Today I received a very interesting yet instructive lesson from QNAP on why a NAS is not a backup and the NAS itself needs to be backed up. It could happen to you as well.
I recently completed RAID scrubbing on my volumes. Never had done it before. Due to an issue I was having, I submitted my dump logs to the ticket. The technician came back and told me that I had a number of ZFS file system errors that could not be corrected and that I needed to reinitialize my NAS and start over from scratch!
This is not from bad drives (it’s showing up on my SSD drives and my main RAID HDs). He said this happens on good drives but sometimes data gets corrupted when being written to and there’s nothing you can do about it. He said make sure your data is all backed-up off the NAS and reinitialize it and start over again! I could not believe it.
So - another warning - the NAS itself is not a backup. You may backup your PCs to your NAS but backup your NAS elsewhere! It’s not necessarily a bad disc that may cause problems.
I’m so looking forward to doing this! At the very least, I’ll be going back to h5.2 since h5.3 is really not finished and is really only necessary for High Availability applications…

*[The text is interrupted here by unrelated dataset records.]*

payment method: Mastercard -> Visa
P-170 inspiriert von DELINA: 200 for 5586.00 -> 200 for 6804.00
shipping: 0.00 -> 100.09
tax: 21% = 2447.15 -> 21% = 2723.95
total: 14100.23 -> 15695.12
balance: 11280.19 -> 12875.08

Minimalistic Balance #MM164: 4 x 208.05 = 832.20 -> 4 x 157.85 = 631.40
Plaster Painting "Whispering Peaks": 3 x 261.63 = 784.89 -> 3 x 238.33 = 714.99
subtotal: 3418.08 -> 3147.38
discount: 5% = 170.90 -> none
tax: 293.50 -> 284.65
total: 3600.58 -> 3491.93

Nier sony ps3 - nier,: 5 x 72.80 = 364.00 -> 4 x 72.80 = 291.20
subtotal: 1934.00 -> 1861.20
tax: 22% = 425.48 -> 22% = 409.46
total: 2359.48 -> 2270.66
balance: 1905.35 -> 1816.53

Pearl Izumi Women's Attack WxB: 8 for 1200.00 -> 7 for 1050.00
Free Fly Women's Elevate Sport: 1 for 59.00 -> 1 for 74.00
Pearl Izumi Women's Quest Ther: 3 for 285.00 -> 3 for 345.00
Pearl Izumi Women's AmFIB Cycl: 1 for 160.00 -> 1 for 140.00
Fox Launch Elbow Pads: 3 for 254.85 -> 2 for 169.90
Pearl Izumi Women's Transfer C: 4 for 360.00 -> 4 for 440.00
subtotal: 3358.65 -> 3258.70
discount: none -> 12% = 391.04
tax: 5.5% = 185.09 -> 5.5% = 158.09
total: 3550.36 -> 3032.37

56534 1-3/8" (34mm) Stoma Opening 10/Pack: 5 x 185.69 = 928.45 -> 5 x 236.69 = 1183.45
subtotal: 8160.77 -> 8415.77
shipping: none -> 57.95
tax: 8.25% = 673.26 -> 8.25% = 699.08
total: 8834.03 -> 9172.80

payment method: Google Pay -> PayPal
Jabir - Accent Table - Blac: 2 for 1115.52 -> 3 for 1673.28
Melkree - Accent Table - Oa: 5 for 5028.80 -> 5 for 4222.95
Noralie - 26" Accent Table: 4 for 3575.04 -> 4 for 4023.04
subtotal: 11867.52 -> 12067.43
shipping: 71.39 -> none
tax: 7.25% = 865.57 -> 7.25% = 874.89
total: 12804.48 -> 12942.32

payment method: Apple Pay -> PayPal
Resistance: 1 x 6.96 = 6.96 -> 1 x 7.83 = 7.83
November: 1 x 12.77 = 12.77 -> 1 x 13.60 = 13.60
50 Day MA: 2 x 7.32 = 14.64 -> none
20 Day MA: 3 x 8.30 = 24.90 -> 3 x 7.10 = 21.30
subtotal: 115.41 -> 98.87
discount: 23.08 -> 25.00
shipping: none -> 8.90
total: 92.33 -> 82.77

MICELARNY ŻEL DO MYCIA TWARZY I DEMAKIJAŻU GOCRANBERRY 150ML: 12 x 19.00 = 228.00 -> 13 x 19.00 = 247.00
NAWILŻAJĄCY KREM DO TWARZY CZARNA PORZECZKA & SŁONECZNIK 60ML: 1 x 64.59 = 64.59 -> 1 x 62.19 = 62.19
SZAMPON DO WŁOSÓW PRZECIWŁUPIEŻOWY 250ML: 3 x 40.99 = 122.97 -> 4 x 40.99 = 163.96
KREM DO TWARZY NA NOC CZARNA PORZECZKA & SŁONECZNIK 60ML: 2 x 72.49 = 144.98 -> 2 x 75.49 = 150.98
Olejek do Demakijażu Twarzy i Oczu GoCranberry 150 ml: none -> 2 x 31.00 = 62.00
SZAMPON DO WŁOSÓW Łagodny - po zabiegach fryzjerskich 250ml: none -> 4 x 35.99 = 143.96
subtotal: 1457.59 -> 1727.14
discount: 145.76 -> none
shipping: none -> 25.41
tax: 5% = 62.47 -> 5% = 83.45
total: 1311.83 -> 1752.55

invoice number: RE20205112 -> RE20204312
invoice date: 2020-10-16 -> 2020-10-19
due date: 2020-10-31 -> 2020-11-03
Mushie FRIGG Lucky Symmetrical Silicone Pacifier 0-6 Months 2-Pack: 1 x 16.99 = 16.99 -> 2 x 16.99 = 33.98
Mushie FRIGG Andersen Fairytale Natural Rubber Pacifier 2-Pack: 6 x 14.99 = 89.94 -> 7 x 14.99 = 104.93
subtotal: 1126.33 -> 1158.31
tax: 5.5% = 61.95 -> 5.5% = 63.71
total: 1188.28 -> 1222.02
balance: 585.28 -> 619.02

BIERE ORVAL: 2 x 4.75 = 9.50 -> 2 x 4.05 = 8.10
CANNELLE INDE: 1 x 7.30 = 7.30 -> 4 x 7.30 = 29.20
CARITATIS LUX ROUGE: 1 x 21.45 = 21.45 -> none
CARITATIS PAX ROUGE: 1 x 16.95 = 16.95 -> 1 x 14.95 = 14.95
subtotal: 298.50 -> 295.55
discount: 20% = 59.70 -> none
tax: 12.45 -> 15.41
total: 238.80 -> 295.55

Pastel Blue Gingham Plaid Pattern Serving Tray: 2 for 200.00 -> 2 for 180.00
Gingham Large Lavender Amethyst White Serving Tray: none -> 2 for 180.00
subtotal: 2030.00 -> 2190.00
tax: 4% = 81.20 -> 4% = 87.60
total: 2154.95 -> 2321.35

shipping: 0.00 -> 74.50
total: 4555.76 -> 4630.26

This is why I have been leery of Quts and all the stuff it does in the background. I had recently considered moving up to Quts, but I will stick with Qts for now..
Correct 1 NAS is never a sure way to have backups. RAID isn’t backup either. Thus the 321 rule. It’s probably the #1 misconception in having a NAS and RAID. They make recovery time minimal but alone don’t save you from a fire or hardware failure.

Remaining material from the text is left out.